§ **Data listing**:

# # # # # # #

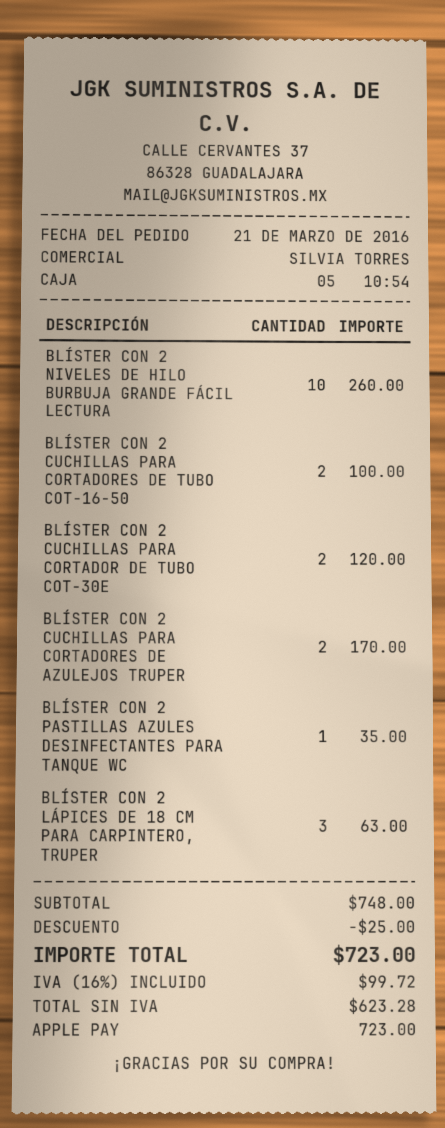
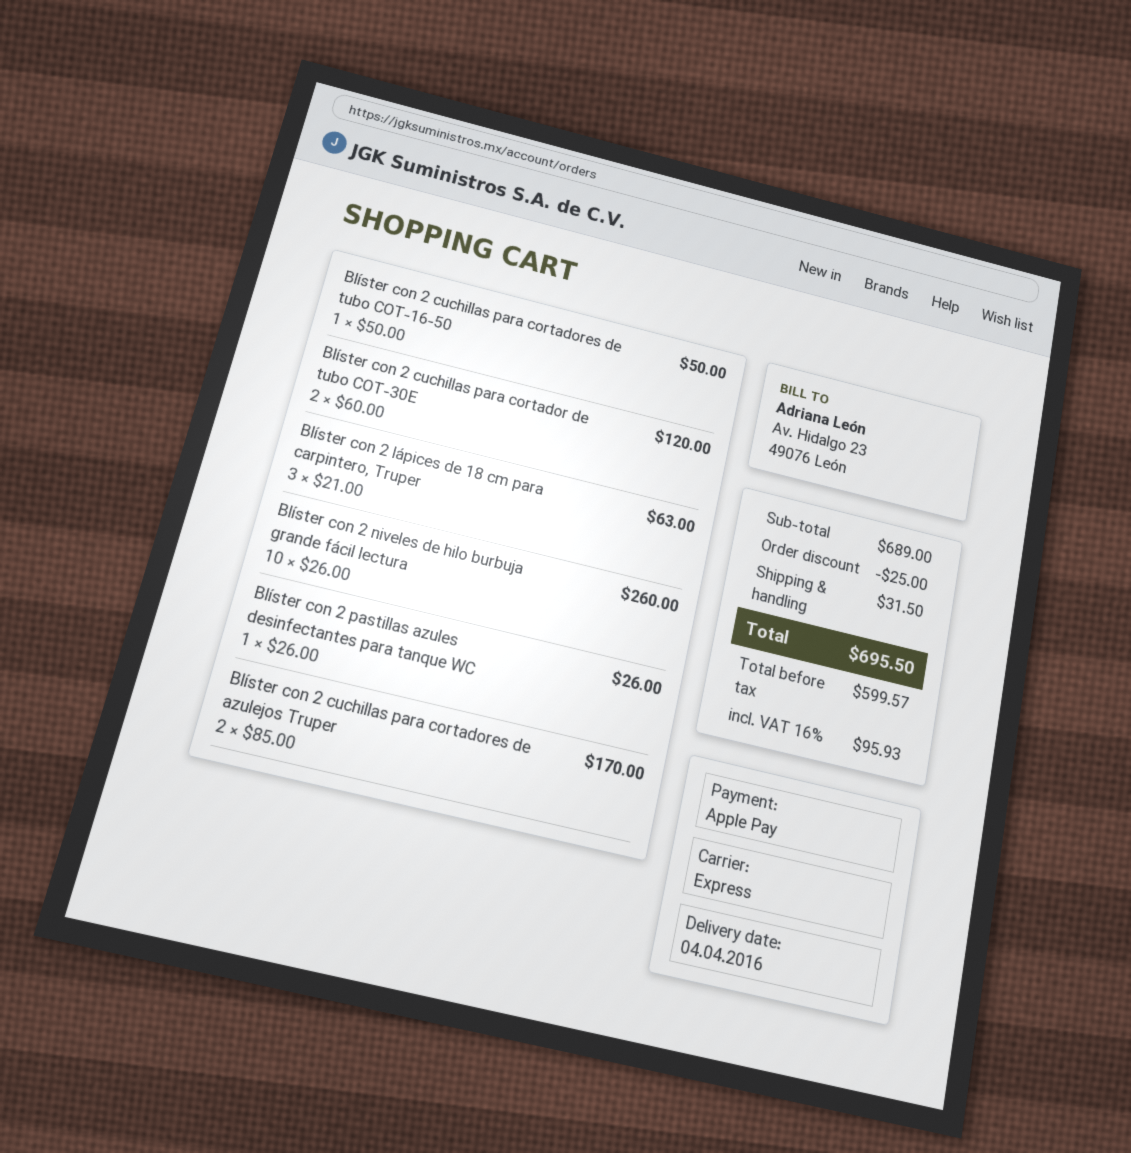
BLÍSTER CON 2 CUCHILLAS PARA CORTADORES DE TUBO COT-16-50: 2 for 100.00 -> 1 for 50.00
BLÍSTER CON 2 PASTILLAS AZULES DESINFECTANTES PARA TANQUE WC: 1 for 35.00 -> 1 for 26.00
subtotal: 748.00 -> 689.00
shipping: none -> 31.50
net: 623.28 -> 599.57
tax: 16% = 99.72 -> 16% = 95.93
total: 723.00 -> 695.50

# # # # # # #

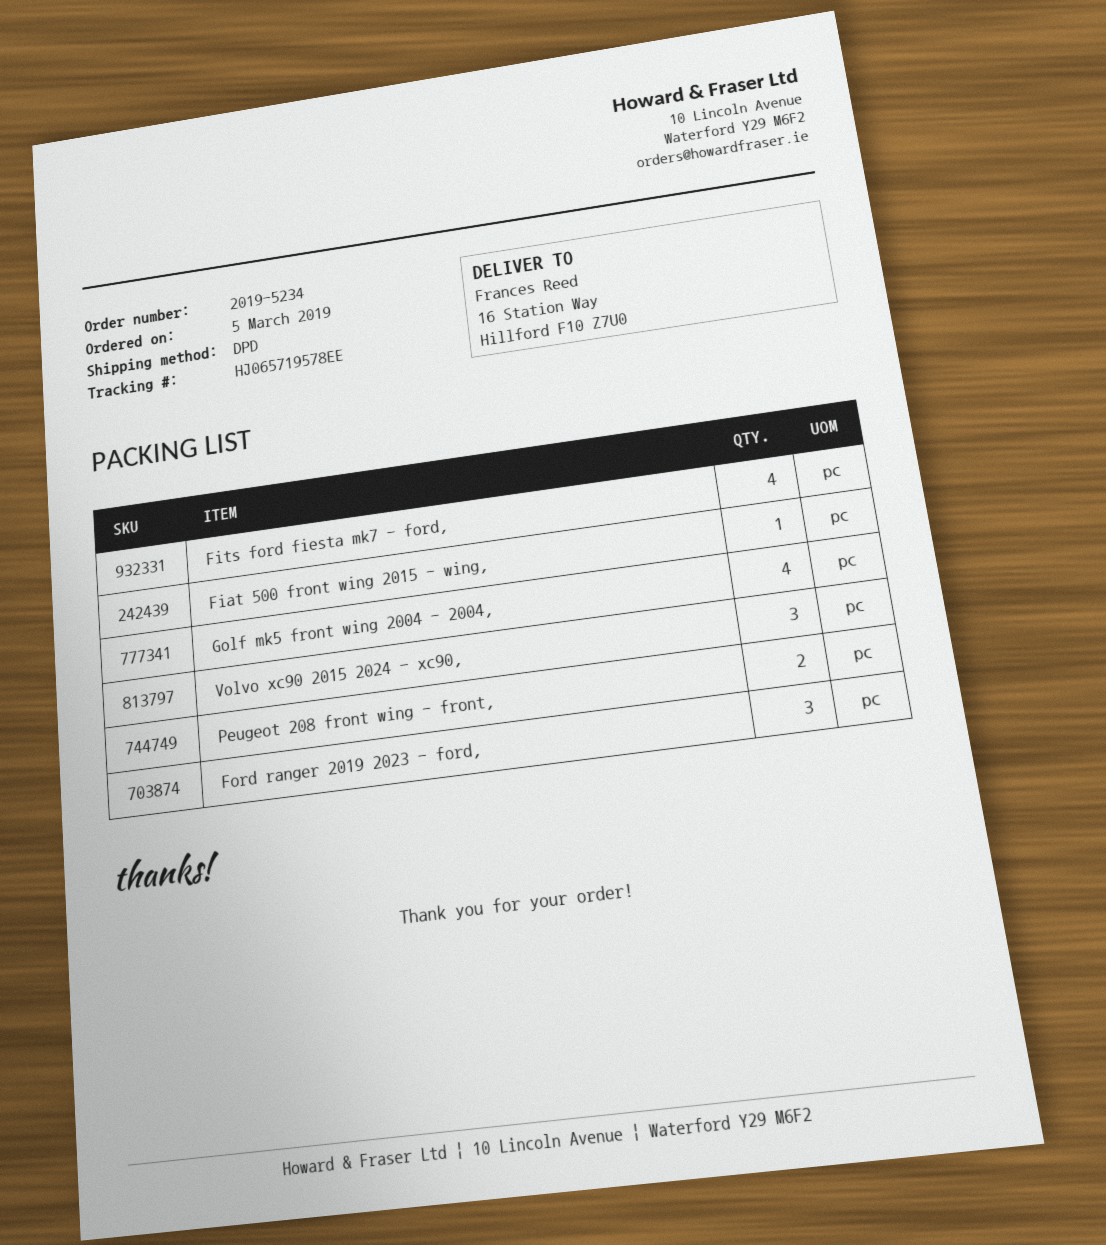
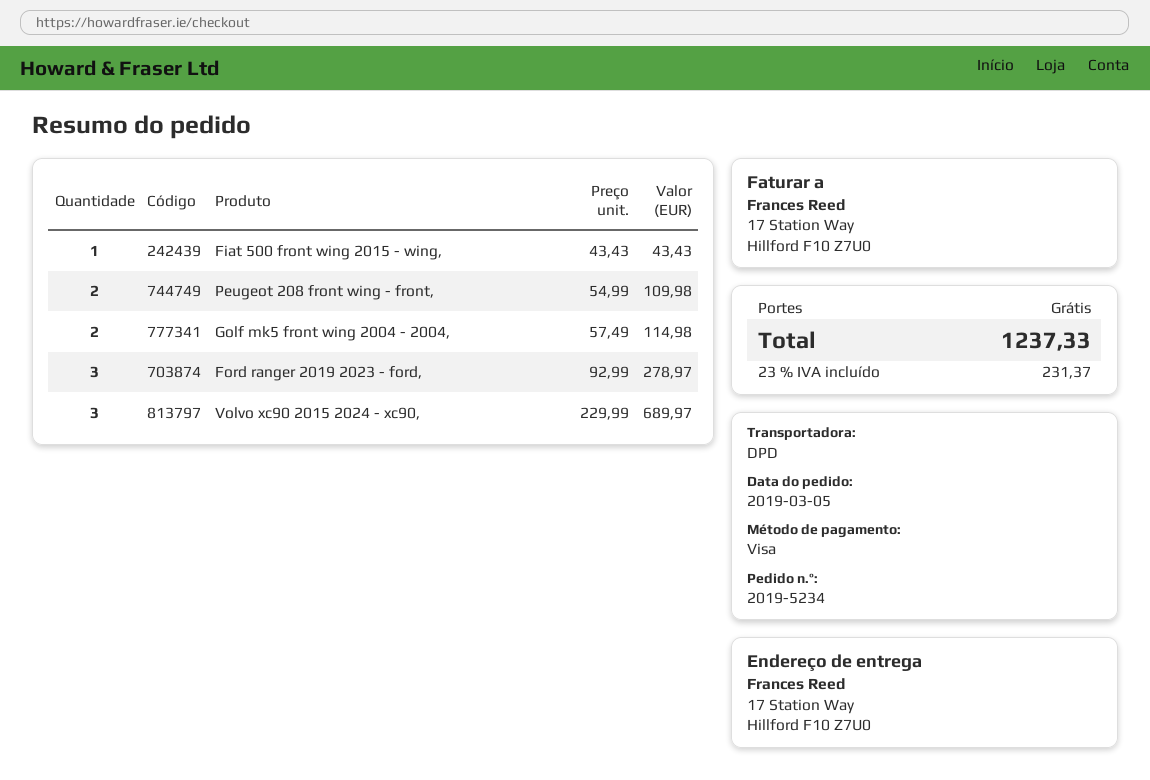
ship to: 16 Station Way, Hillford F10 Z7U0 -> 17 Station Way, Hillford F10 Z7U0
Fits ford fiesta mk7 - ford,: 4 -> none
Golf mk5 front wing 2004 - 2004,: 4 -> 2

# # # # # # #

Please output the lines of the listing above that fall in the stretch from the one with "BLÍSTER CON 2 CUCHILLAS" through the one with "total: 723.00 -> 695.50", exactly and only those.

§ **Result for this exercise**:
BLÍSTER CON 2 CUCHILLAS PARA CORTADORES DE TUBO COT-16-50: 2 for 100.00 -> 1 for 50.00
BLÍSTER CON 2 PASTILLAS AZULES DESINFECTANTES PARA TANQUE WC: 1 for 35.00 -> 1 for 26.00
subtotal: 748.00 -> 689.00
shipping: none -> 31.50
net: 623.28 -> 599.57
tax: 16% = 99.72 -> 16% = 95.93
total: 723.00 -> 695.50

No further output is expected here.